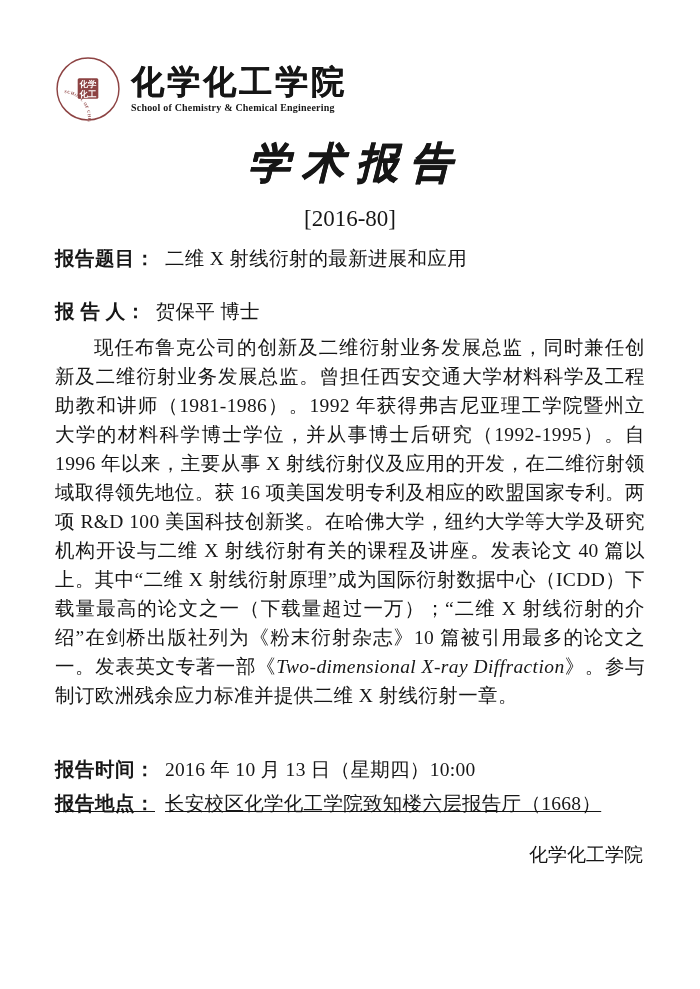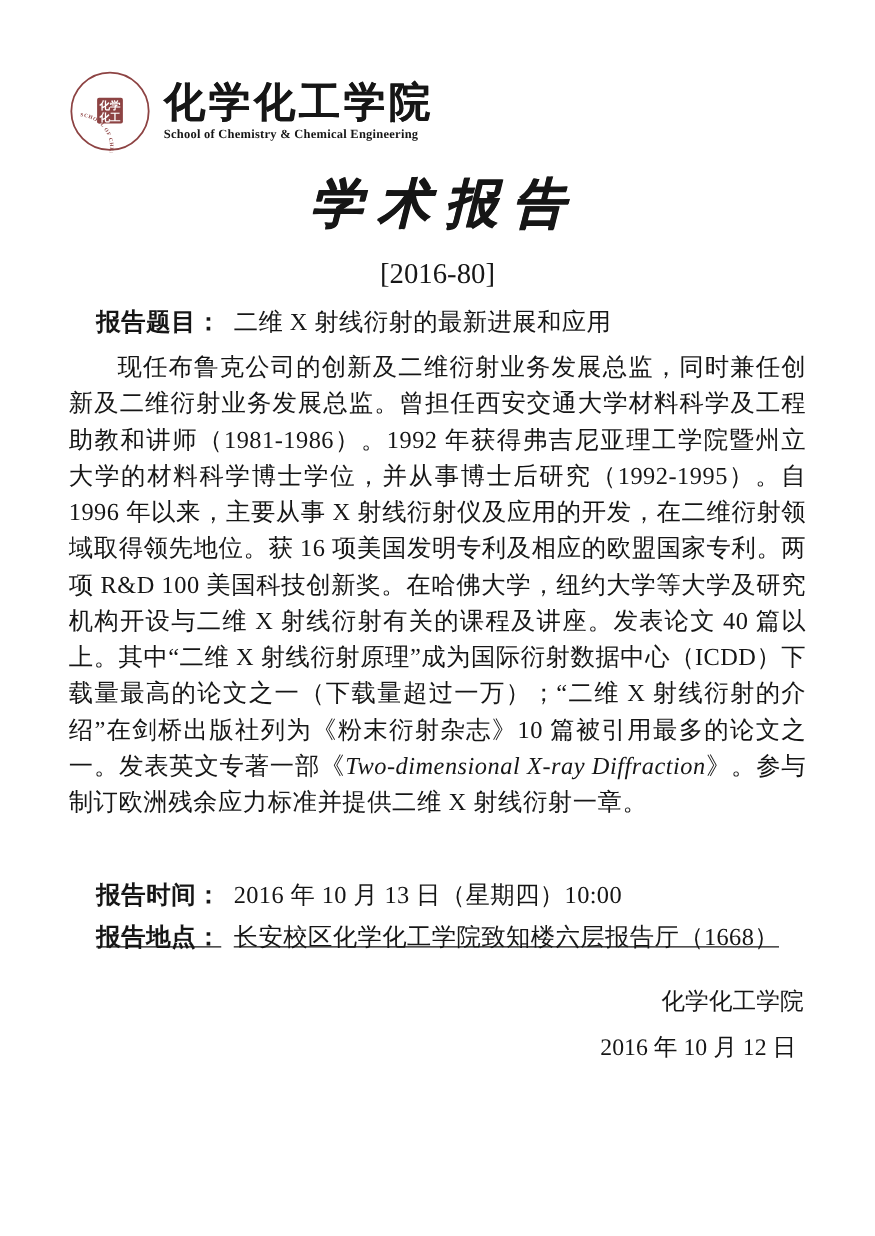"报告题目： 二维 X 射线衍射的最新进展和应用" .field { margin-left: 22px -> none }
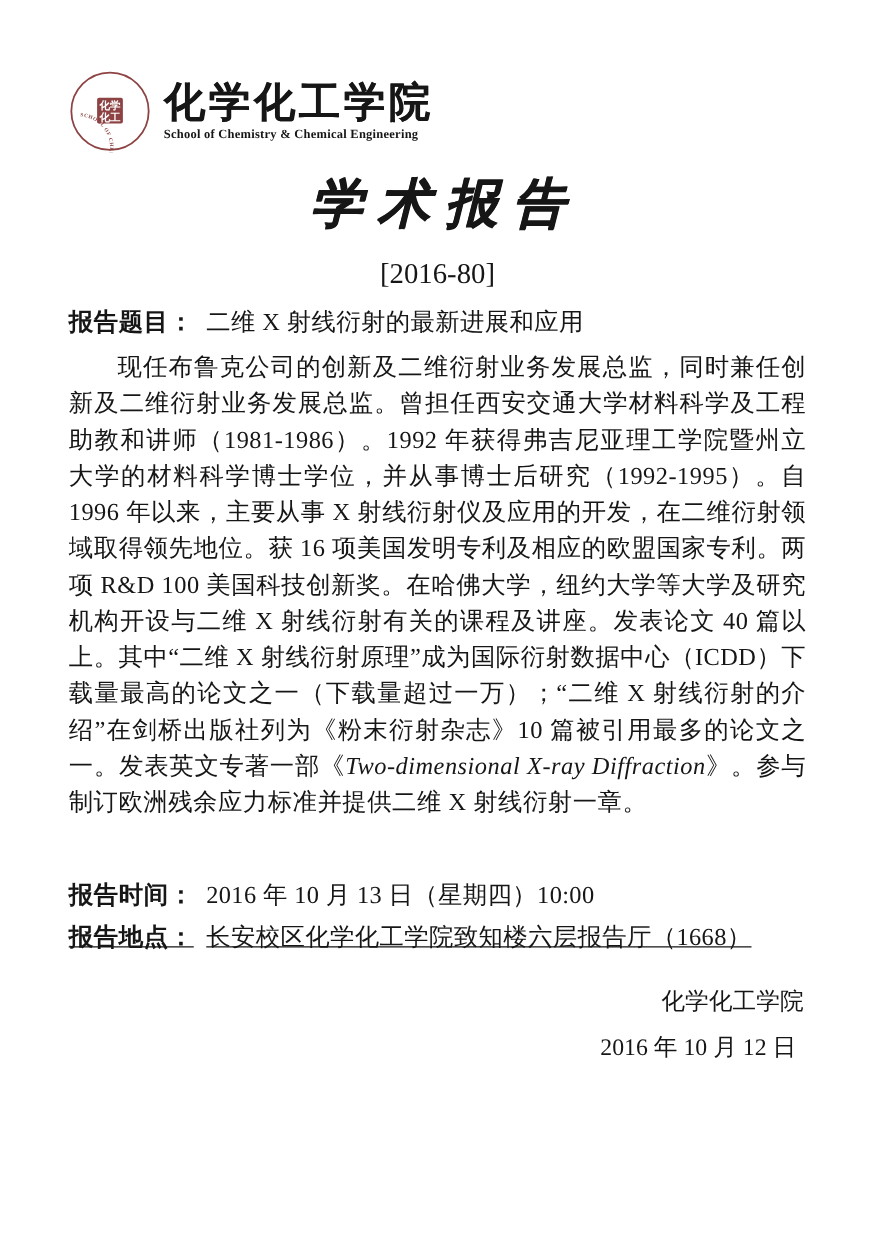"报 告 人： 贺保平 博士" div.field { html: none -> <div> <span>报 告 人：</span><span>贺保平 博士</span> </div> }
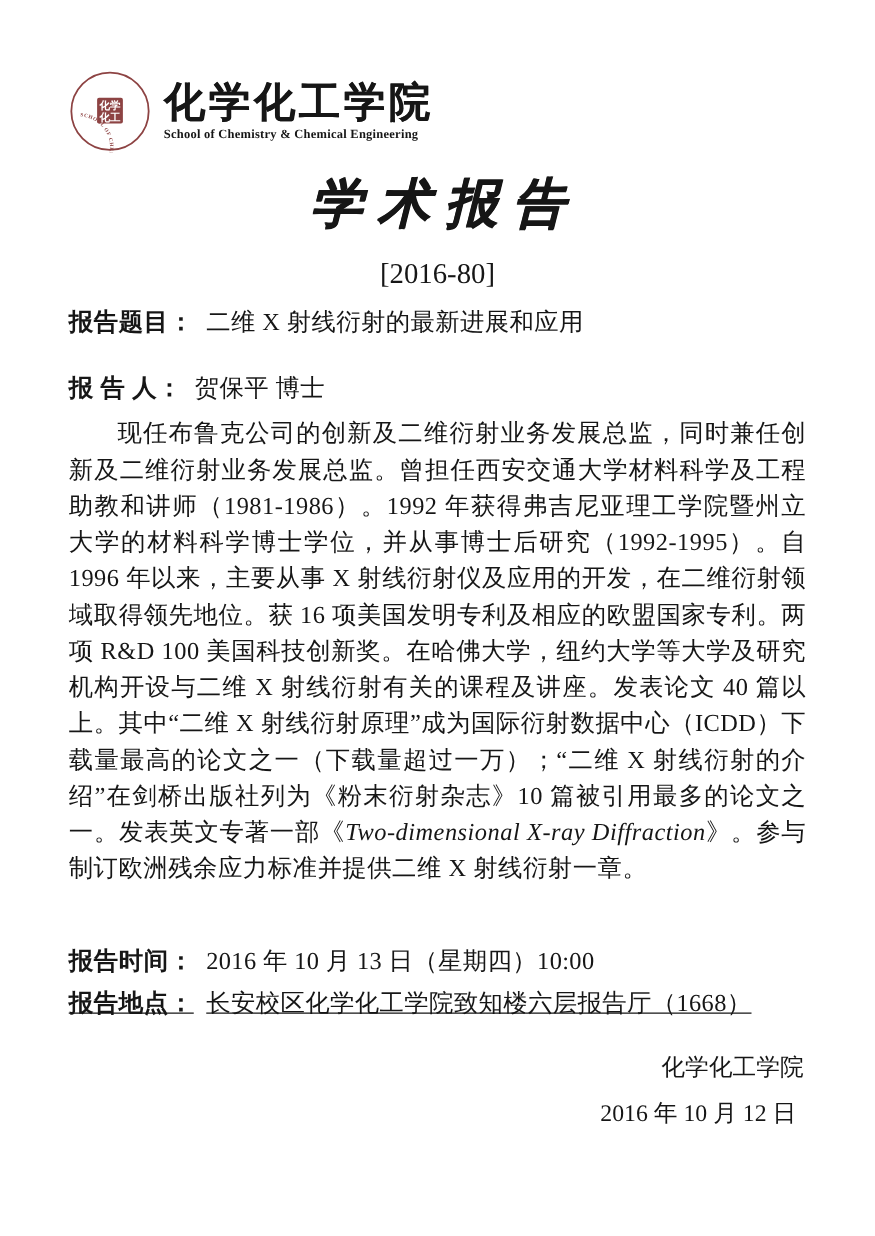"2016 年 10 月 12" div.sign-date { html: <div>2016 年 10 月 12 日</div> -> none }
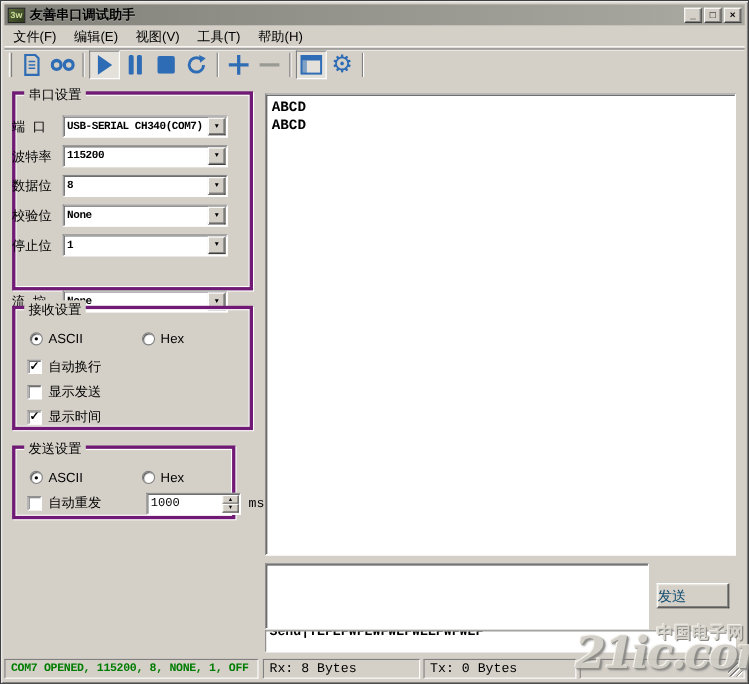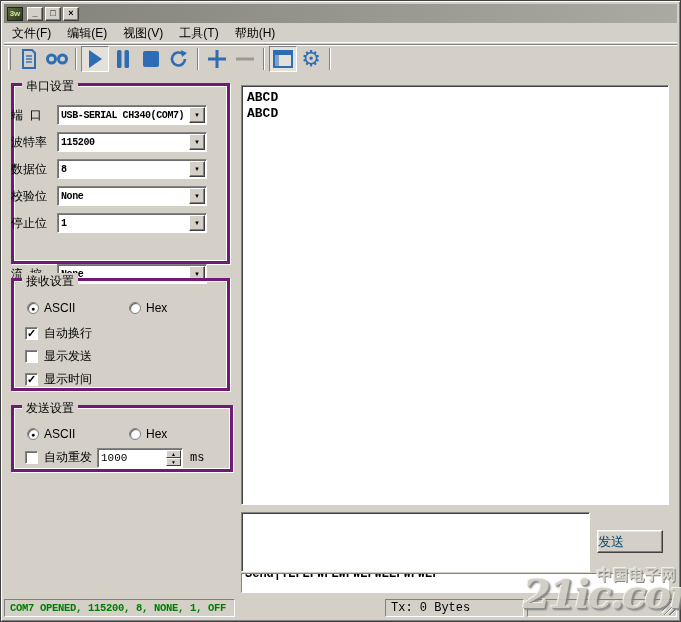"友善串口调试助手" div.title-text { html: none -> <div>友善串口调试助手</div> }
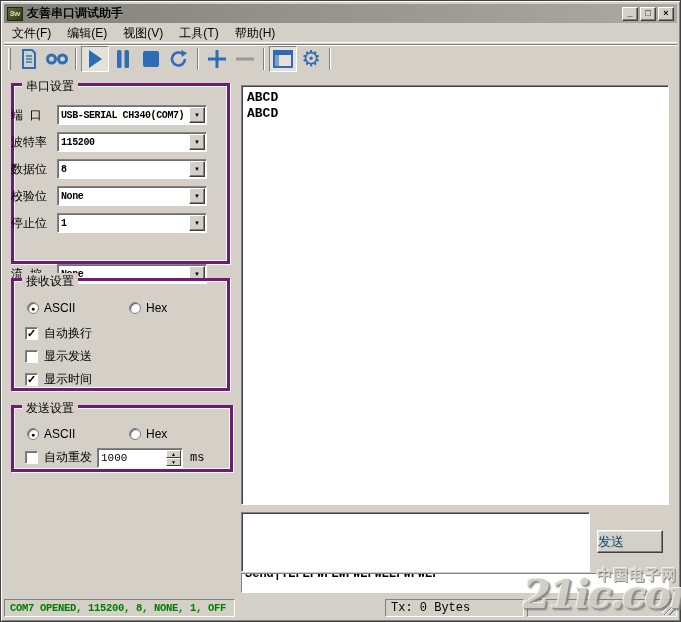"发送设置" div.groupbox { width: 222px -> 203px }
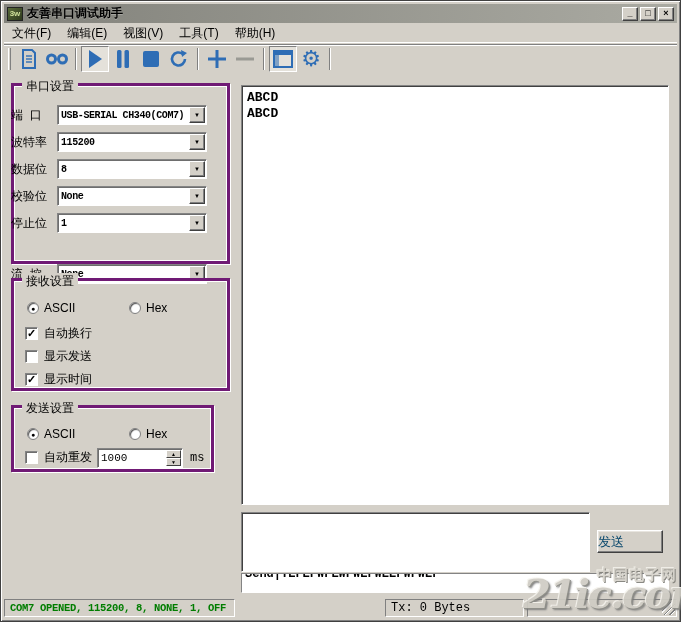"1000" .spinner { margin-left: none -> 36px }
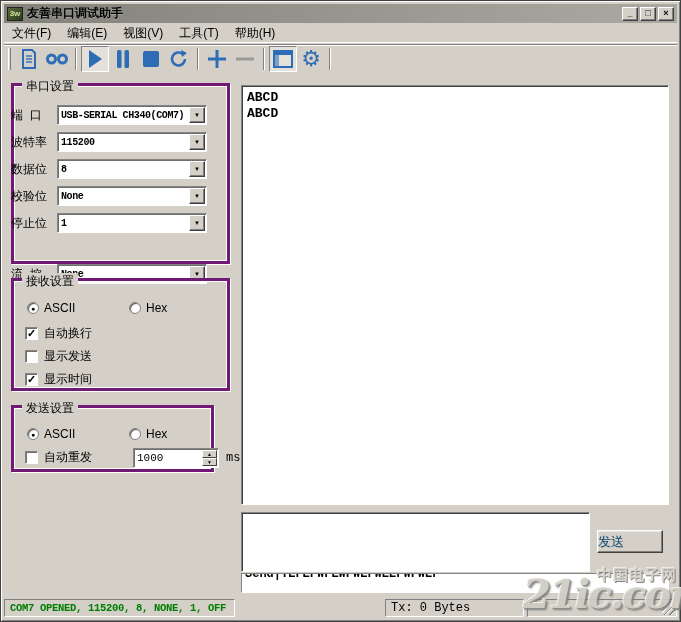"Rx: 8 Bytes" div.status-seg { html: none -> <div>Rx: 8 Bytes</div> }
○ ○ ○
> **EXERCISE**: The copy must include every record exactly and none of the pictures.

> **WRITTEN REPLY**:
"报告题目： 二维 X 射线衍射的最新进展和应用" .field { margin-left: 22px -> none }
"报 告 人： 贺保平 博士" div.field { html: none -> <div> <span>报 告 人：</span><span>贺保平 博士</span> </div> }
"2016 年 10 月 12" div.sign-date { html: <div>2016 年 10 月 12 日</div> -> none }
"友善串口调试助手" div.title-text { html: none -> <div>友善串口调试助手</div> }
"发送设置" div.groupbox { width: 222px -> 203px }
"1000" .spinner { margin-left: none -> 36px }
"Rx: 8 Bytes" div.status-seg { html: none -> <div>Rx: 8 Bytes</div> }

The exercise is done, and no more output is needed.